• **Data extracts**:
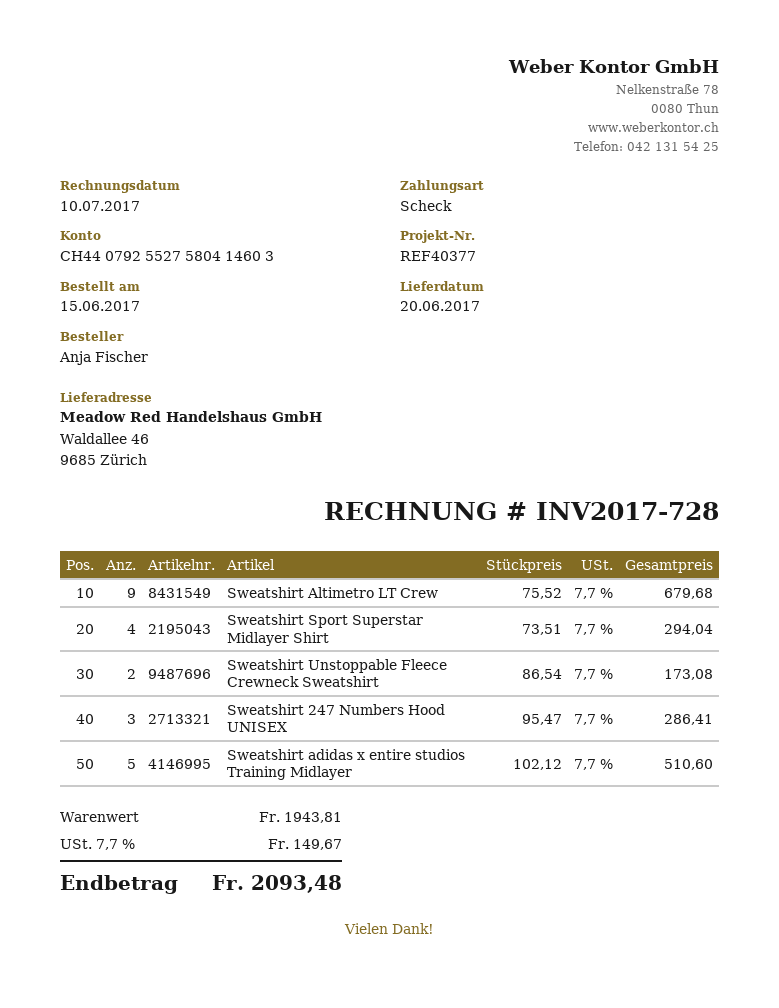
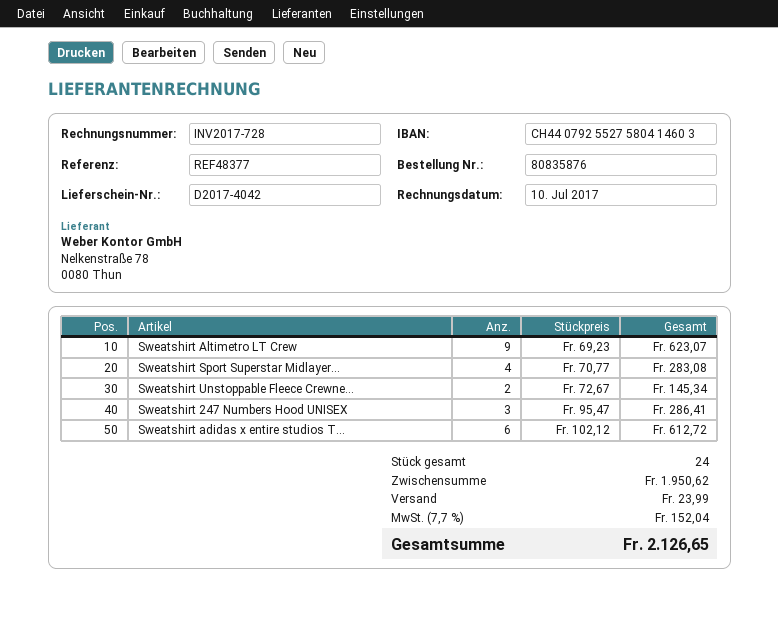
reference: REF40377 -> REF48377
Sweatshirt Altimetro LT Crew: 9 x 75.52 = 679.68 -> 9 x 69.23 = 623.07
Sweatshirt Sport Superstar Midlayer Shirt: 4 x 73.51 = 294.04 -> 4 x 70.77 = 283.08
Sweatshirt Unstoppable Fleece Crewneck Sweatshirt: 2 x 86.54 = 173.08 -> 2 x 72.67 = 145.34
Sweatshirt adidas x entire studios Training Midlayer: 5 x 102.12 = 510.60 -> 6 x 102.12 = 612.72
subtotal: 1943.81 -> 1950.62
shipping: none -> 23.99
tax: 7.7% = 149.67 -> 7.7% = 152.04
total: 2093.48 -> 2126.65

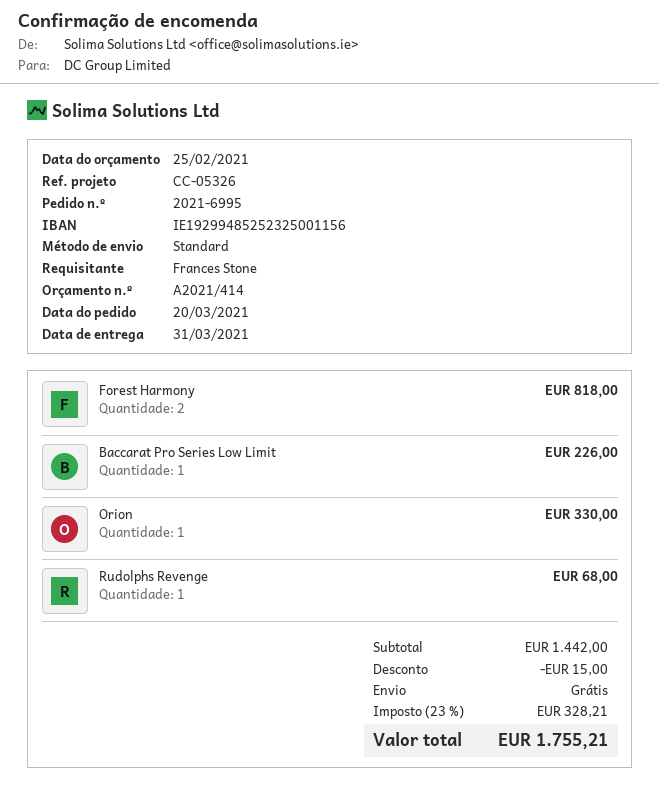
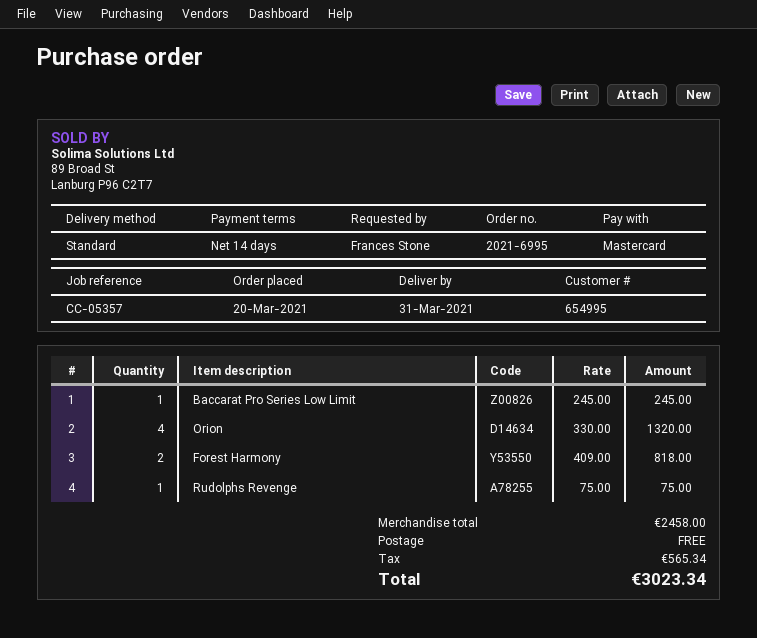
reference: CC-05326 -> CC-05357
Baccarat Pro Series Low Limit: 1 for 226.00 -> 1 for 245.00
Orion: 1 for 330.00 -> 4 for 1320.00
Rudolphs Revenge: 1 for 68.00 -> 1 for 75.00
subtotal: 1442.00 -> 2458.00
discount: 15.00 -> none
tax: 328.21 -> 565.34
total: 1755.21 -> 3023.34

• **Your objective**: Of the entries above, repeat exactly the lines from the line with "Sweatshirt Altimetro LT" through the line with "total: 2093.48 -> 2126.65", both of them included.

• **Task solution**:
Sweatshirt Altimetro LT Crew: 9 x 75.52 = 679.68 -> 9 x 69.23 = 623.07
Sweatshirt Sport Superstar Midlayer Shirt: 4 x 73.51 = 294.04 -> 4 x 70.77 = 283.08
Sweatshirt Unstoppable Fleece Crewneck Sweatshirt: 2 x 86.54 = 173.08 -> 2 x 72.67 = 145.34
Sweatshirt adidas x entire studios Training Midlayer: 5 x 102.12 = 510.60 -> 6 x 102.12 = 612.72
subtotal: 1943.81 -> 1950.62
shipping: none -> 23.99
tax: 7.7% = 149.67 -> 7.7% = 152.04
total: 2093.48 -> 2126.65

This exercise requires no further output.